● INFORMATION SUPPLIED
· · ·
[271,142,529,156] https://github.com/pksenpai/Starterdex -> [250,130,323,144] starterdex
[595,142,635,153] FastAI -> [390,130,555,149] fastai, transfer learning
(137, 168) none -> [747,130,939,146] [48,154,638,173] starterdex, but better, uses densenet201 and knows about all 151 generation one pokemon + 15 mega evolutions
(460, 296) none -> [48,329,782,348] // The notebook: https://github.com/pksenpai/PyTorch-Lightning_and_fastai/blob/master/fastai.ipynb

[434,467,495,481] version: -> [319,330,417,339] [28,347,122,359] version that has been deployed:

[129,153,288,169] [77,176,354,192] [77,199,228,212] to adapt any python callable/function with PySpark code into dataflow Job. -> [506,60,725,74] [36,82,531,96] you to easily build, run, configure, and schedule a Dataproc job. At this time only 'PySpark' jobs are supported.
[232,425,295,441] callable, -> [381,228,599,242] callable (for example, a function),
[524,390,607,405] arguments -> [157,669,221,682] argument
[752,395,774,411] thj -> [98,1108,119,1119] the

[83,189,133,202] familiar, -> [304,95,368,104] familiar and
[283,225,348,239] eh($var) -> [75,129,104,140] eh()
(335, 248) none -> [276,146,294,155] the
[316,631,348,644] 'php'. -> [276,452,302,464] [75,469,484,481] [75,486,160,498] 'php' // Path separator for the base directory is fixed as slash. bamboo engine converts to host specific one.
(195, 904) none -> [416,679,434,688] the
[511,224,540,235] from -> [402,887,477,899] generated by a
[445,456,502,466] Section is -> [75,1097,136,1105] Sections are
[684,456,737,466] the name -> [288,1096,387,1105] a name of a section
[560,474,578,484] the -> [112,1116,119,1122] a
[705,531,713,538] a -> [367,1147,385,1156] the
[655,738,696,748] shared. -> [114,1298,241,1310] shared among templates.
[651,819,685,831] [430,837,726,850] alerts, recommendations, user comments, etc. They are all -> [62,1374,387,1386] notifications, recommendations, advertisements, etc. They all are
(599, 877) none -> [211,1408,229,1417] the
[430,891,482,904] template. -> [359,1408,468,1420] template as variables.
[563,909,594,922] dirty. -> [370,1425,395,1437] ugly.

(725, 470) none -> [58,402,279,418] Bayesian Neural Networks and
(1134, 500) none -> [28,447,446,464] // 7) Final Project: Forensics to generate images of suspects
· · ·
● ASSIGNMENT
Could you output each line above exactly as it was given?

● ANSWER BOX
[271,142,529,156] https://github.com/pksenpai/Starterdex -> [250,130,323,144] starterdex
[595,142,635,153] FastAI -> [390,130,555,149] fastai, transfer learning
(137, 168) none -> [747,130,939,146] [48,154,638,173] starterdex, but better, uses densenet201 and knows about all 151 generation one pokemon + 15 mega evolutions
(460, 296) none -> [48,329,782,348] // The notebook: https://github.com/pksenpai/PyTorch-Lightning_and_fastai/blob/master/fastai.ipynb

[434,467,495,481] version: -> [319,330,417,339] [28,347,122,359] version that has been deployed:

[129,153,288,169] [77,176,354,192] [77,199,228,212] to adapt any python callable/function with PySpark code into dataflow Job. -> [506,60,725,74] [36,82,531,96] you to easily build, run, configure, and schedule a Dataproc job. At this time only 'PySpark' jobs are supported.
[232,425,295,441] callable, -> [381,228,599,242] callable (for example, a function),
[524,390,607,405] arguments -> [157,669,221,682] argument
[752,395,774,411] thj -> [98,1108,119,1119] the

[83,189,133,202] familiar, -> [304,95,368,104] familiar and
[283,225,348,239] eh($var) -> [75,129,104,140] eh()
(335, 248) none -> [276,146,294,155] the
[316,631,348,644] 'php'. -> [276,452,302,464] [75,469,484,481] [75,486,160,498] 'php' // Path separator for the base directory is fixed as slash. bamboo engine converts to host specific one.
(195, 904) none -> [416,679,434,688] the
[511,224,540,235] from -> [402,887,477,899] generated by a
[445,456,502,466] Section is -> [75,1097,136,1105] Sections are
[684,456,737,466] the name -> [288,1096,387,1105] a name of a section
[560,474,578,484] the -> [112,1116,119,1122] a
[705,531,713,538] a -> [367,1147,385,1156] the
[655,738,696,748] shared. -> [114,1298,241,1310] shared among templates.
[651,819,685,831] [430,837,726,850] alerts, recommendations, user comments, etc. They are all -> [62,1374,387,1386] notifications, recommendations, advertisements, etc. They all are
(599, 877) none -> [211,1408,229,1417] the
[430,891,482,904] template. -> [359,1408,468,1420] template as variables.
[563,909,594,922] dirty. -> [370,1425,395,1437] ugly.

(725, 470) none -> [58,402,279,418] Bayesian Neural Networks and
(1134, 500) none -> [28,447,446,464] // 7) Final Project: Forensics to generate images of suspects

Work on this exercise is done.